Desconheço as razões porque desprezamos, de alguma forma, a música que é nossa, as suas mais novas revelações, e nos rendemos mais facilmente aos novos sons ingleses, americanos, italianos e até espanhóis, como não entendo porque preferimos sempre os mesmos músicos, políticos, humoristas e comentadores à emergência de novas figuras, estilos e talentos nestas e noutras áreas. Não creio que a música composta noutros países esteja mais em consonância com a realidade do que a nossa, mas acredito firmemente que uma música fará muito mais sentido e terá até muito mais êxito, quanto mais ligada estiver a elementos da vida quotidiana de um grupo ou nação. A penetração do mundo fictício e aburguesado dos famosos, e o desenrolar de uma carreira artística dentro dele, levam quase sempre a um desfasamento entre a música que se toca ou canta e o dia a dia da maioria dos portugueses. Não fosse assim, não haveria, no nosso meio, políticos espantados com o facto de que as mulheres sem-abrigo também têm filhos.

Os anos oitenta em Portugal, depois da revolução de Abril, foram anos de contestação, criação e afirmação. Êxitos como Chico Fininho, Chiclete, Patcholi, Cavalo de Corrida e outros, não só foram expressão de sucesso dos ideais da altura, como nasceram dos mesmos. Os seus autores tornaram-se referências importantes no que toca o desenvolvimento de um certo tipo de música produzida em Portugal. Pena, porém, que ainda sejam estas as vozes marcantes das nossas rádios, como se as gerações não se sucedessem com igual ou maior qualidade, a história tivesse parado no tempo e os ideais carecessem de nobreza.
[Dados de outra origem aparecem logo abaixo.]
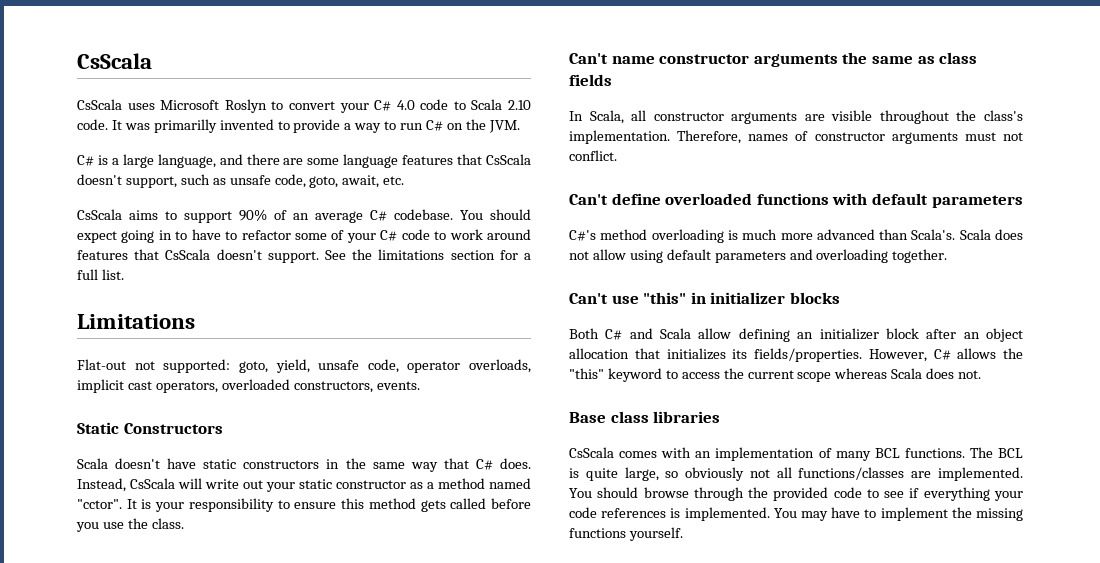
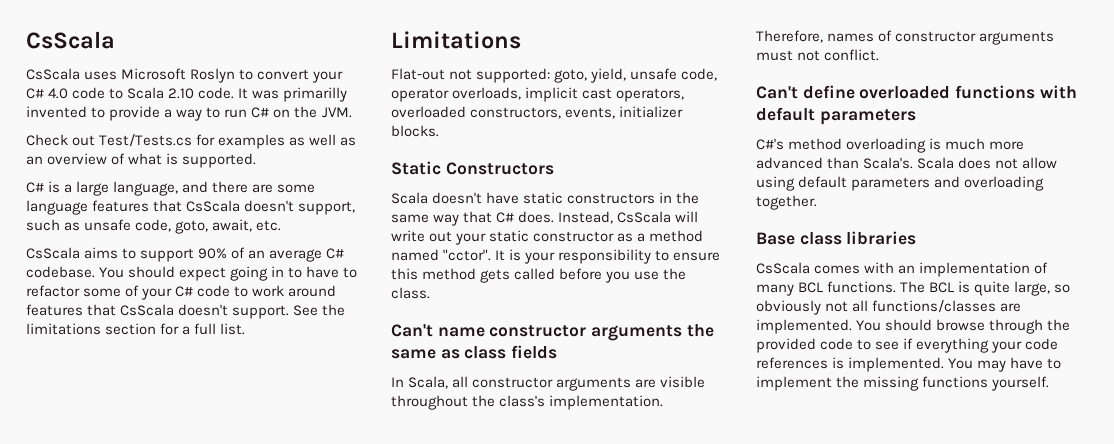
(520, 126) none -> [26,134,357,149] [26,153,257,168] // Check out Test/Tests.cs for examples as well as an overview of what is supported.
[376,381,420,390] events. -> [565,106,684,119] [391,125,439,137] events, initializer blocks.
[569,292,840,304] [569,328,1023,342] [569,348,1023,362] [569,368,982,382] // Can't use "this" in initializer blocks // Both C# and Scala allow defining an initializer block after an object allocation that initializes its fields/properties. However, C# allows the "this" keyword to access the current scope whereas Scala does not. -> (817, 202) none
Emitimos pouca música portuguesa, é certo, e a que passamos não é certamente a mais genuína manifestação dos desafios e transformações presentes. Tendo vivido alguns anos na Inglaterra, apercebi-me que as bandas inglesas, a que me tinha afeiçoado em Portugal, iam dando o lugar a outras, sem nunca deixarem de compor novos temas, de estar nas prateleiras discográficas e de se fazer ouvir. Os Beatles, os Rolling Stones e outros grupos foram e permanecerão sempre bandas de mérito singular e internacional, mas como estas se ligam inevitavelmente a um determinado tempo, assim outras em Portugal. Investir, correr riscos, ousar mais, a prejuízo musical de ninguém certamente, é o caminho que se impõe hoje e sempre a Portugal, para que a nossa música se promova sem obrigação, se adquira a preços acessíveis, e indivíduos e grupos, nunca dantes ouvidos, cantem, numa língua que não tem que ser outra, o nosso estado de alma, em cada geração.